■ **What you will do**
Among the entries below, extract exactly the lines that run from the one with "Masoor Dal (red" through the one with "total: 6643.87 -> 6837.86", both ends included.

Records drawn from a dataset
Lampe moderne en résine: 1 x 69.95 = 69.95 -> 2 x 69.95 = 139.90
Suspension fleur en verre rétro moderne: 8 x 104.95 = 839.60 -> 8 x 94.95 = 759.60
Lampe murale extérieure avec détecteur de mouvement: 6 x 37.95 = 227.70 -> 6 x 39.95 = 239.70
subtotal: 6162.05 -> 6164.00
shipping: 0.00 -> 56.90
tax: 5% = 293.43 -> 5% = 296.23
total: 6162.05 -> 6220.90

---

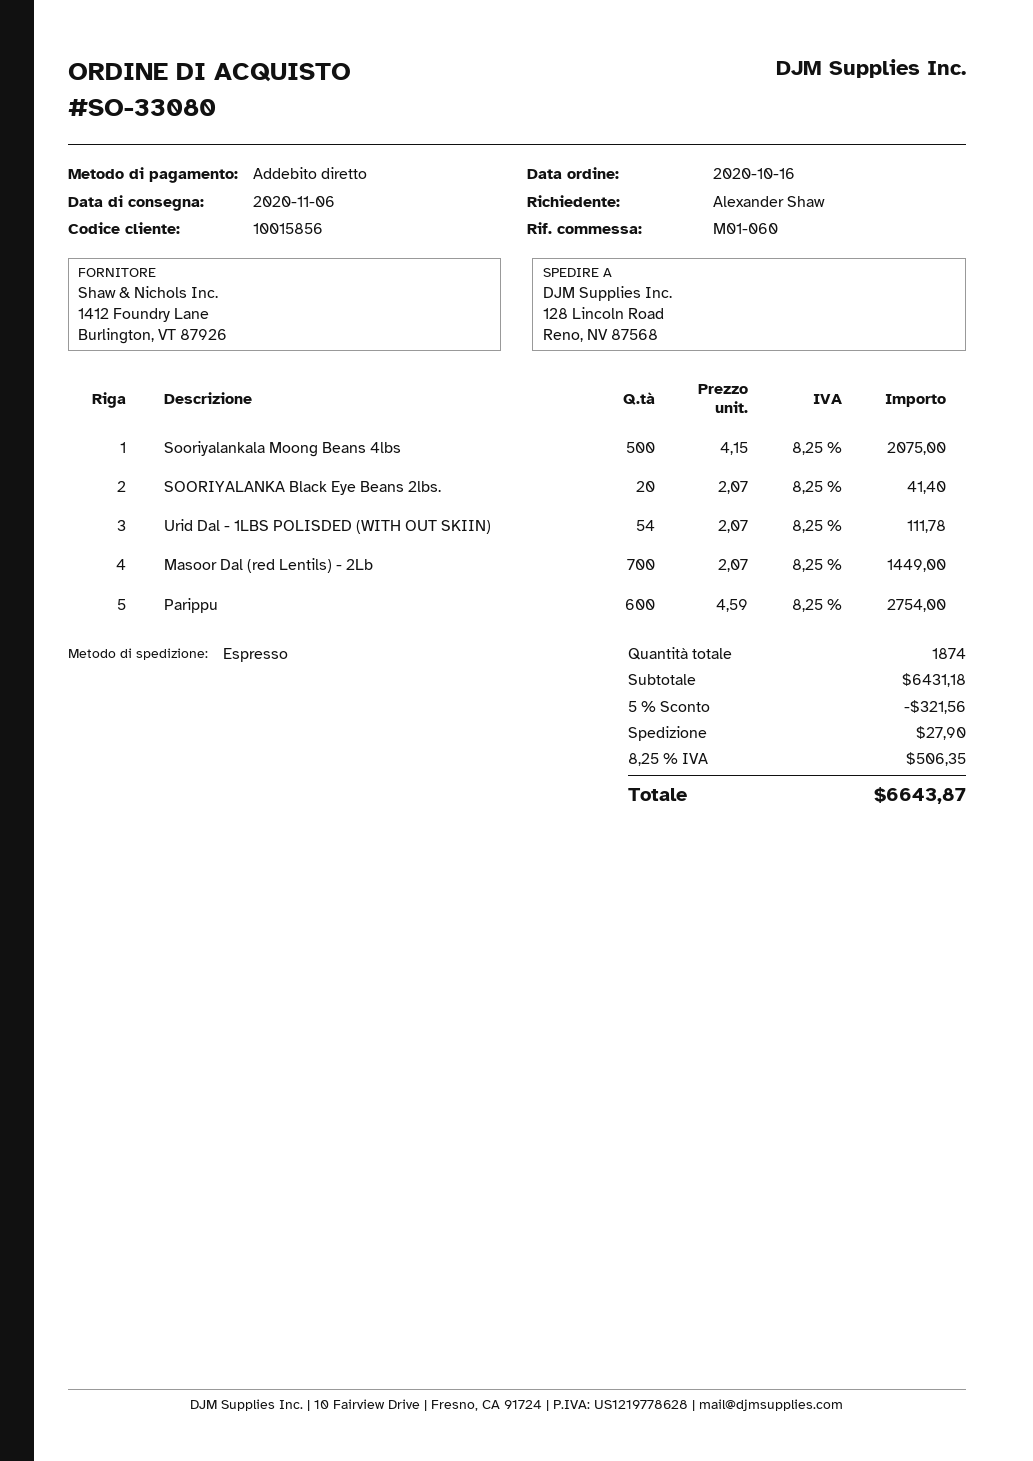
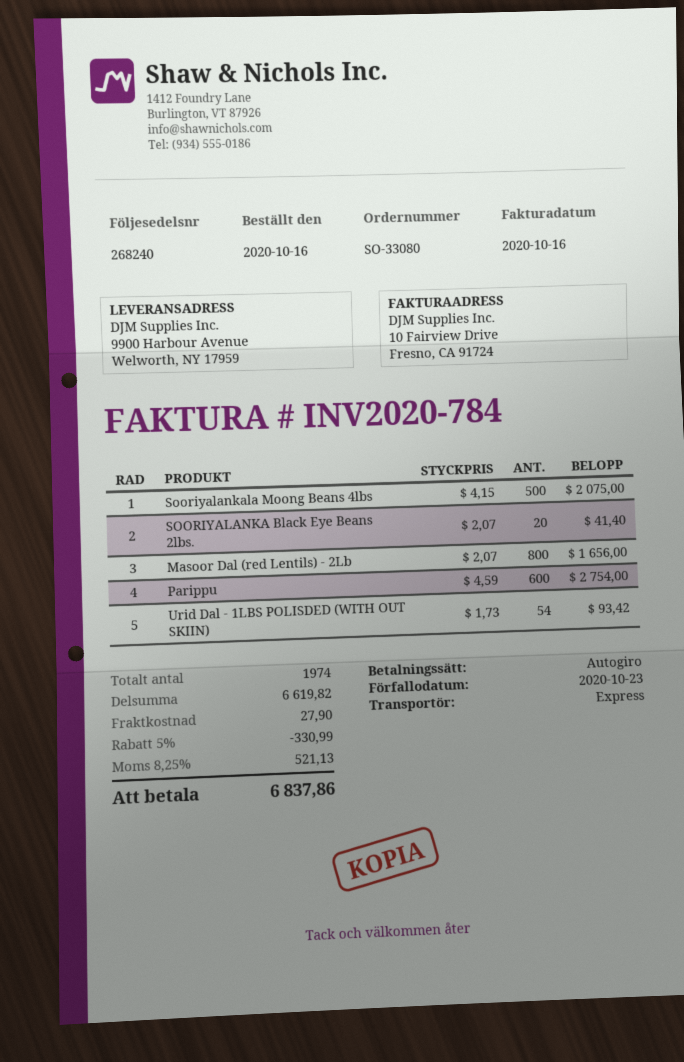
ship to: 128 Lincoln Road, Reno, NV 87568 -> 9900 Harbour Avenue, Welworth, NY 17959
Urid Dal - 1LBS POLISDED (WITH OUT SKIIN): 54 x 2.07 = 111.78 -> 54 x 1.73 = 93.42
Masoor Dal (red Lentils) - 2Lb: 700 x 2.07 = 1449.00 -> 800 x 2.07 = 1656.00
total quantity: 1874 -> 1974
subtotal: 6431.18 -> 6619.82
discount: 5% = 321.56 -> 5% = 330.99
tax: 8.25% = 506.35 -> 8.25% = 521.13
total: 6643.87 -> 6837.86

■ **Answer to this problem**
Masoor Dal (red Lentils) - 2Lb: 700 x 2.07 = 1449.00 -> 800 x 2.07 = 1656.00
total quantity: 1874 -> 1974
subtotal: 6431.18 -> 6619.82
discount: 5% = 321.56 -> 5% = 330.99
tax: 8.25% = 506.35 -> 8.25% = 521.13
total: 6643.87 -> 6837.86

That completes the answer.